III. The Hypothesis Set

We are already familiar with Bayes, and the theorem that, simply put, expresses the probability that a hypothesis is true as fitness with evidence weighted by its prior probability.

Science is analogous to Bayesian inference, in which both our a priori confidence in a theory and how well it fits new data influence our belief in it. For example, if we have three theories about the bias of a coin (either a 0.6, 0.5, or a 0.4 bias for heads) and we observe five heads in sequence, then Bayes' theorem tells us how we optimally revise our certainty that the coin has a 0.6 head bias.

Importantly, when we lack a clear idea of possible explanations (of the other side of the filter) and try to apply Bayes’ theorem to our reasoning, we are faced with the fact that there is no such thing as an unbiased prior. There is a more sophisticated mathematical reason for this, but we can see it more intuitively in theological arguments for the existence of God.

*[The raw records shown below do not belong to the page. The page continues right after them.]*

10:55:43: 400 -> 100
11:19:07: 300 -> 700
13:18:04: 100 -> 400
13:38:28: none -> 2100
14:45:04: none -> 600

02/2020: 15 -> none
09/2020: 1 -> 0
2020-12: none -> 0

I was once told by a creationist: “If you were to shake a handful of sand and throw it all up in the air, and if it is all mindlessly random – as you say – then obviously it would be improbable to the point of impossible for it to fall by pure happenstance into something as well-organized as an organism?” The reasoning behind this watchmaker-argument goes that “Given that there is no god, the structure we see would be improbable. Therefore, because the world is so stunningly assembled, we must conclude that there is a conscious God”. Here, the observation that we do exist is our data. Because we have no priors, we will have to invoke equiprobable priors, such that “God exists” and “God does not exist” having 50% each. As for likelihoods, a creationist would say that P(humans|no God) has a vanishingly low probability, like a one-trillionth and P(humans|God) is significantly higher, maybe a millionth.

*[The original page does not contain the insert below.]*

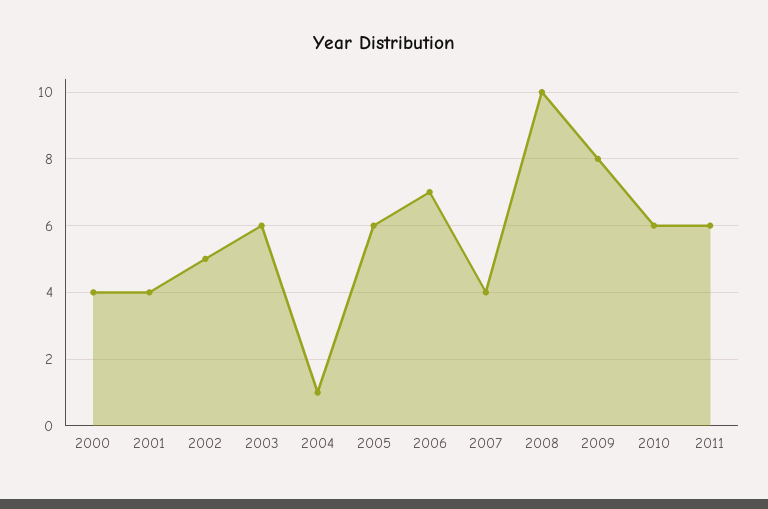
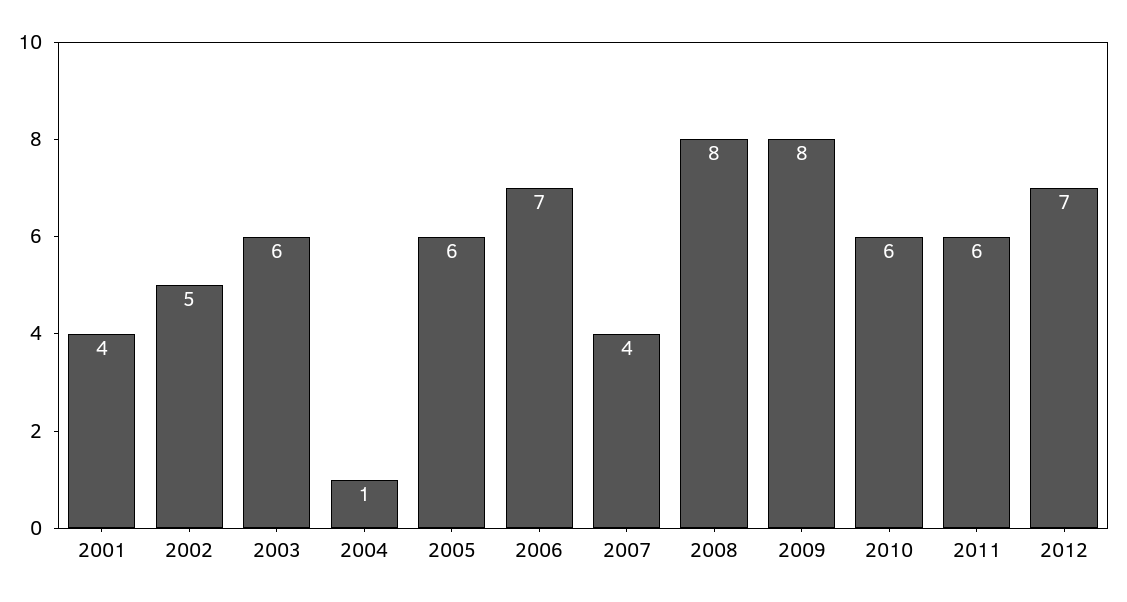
2000: 4 -> none
2008: 10 -> 8
2012: none -> 7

Theological arguments that are covertly Bayesian depend on what hypotheses they entertain in their prior. Because of the degree of arbitrariness in this selection, quantitative reasoning may in this case be meaningless.

The argument may be problematic because when we assigned 50% each to God/no God, we partitioned the vast space of possible hypotheses in an inevitably biased way.  We could fragment “no god” into an indefinite number of alternative hypotheses, such as “Hindu gods”, or that we are a quantum computer simulation, which would be compatible with an orderly universe too. To this type of fundamental questions, in which we have no good conception of the possibility space, probability theory cannot be meaningfully applied.

In philosophy of science, the fact that the hypothesis space is never exhaustively specified is known as “under-determination of theory by data”. This refers to the idea that we can never know whether another theory would account for the evidence equally well. Hence, science cannot be said to constitute truth. This is consistent with Bayesian reasoning, where only hypotheses deemed worthy a priori are investigated. Yes, a demon tampering with your mind could explain your current sensory experience, but this prior probability is so low it becomes negligible.

Interestingly, a similar argument has been advanced by philosopher Hillary Putnam in defense of science, called the “No Miracles” argumentScience’s successes are improbably due to luck, and therefore science must deal in truth. The argument is a conditional probability, where P(science’s success| science is unrelated to truth) is considered low.  Bayes’ theorem tells us that this is meaningless unless we consider the base rate, which is the relative frequency of false theories, but again, this incidence cannot be quantified. However, if an evolutionary view of science is taken, the “No Miracles” argument amounts to “Survival of the fittest”. Science is successful, precisely because hypotheses that do not perform well are eliminated.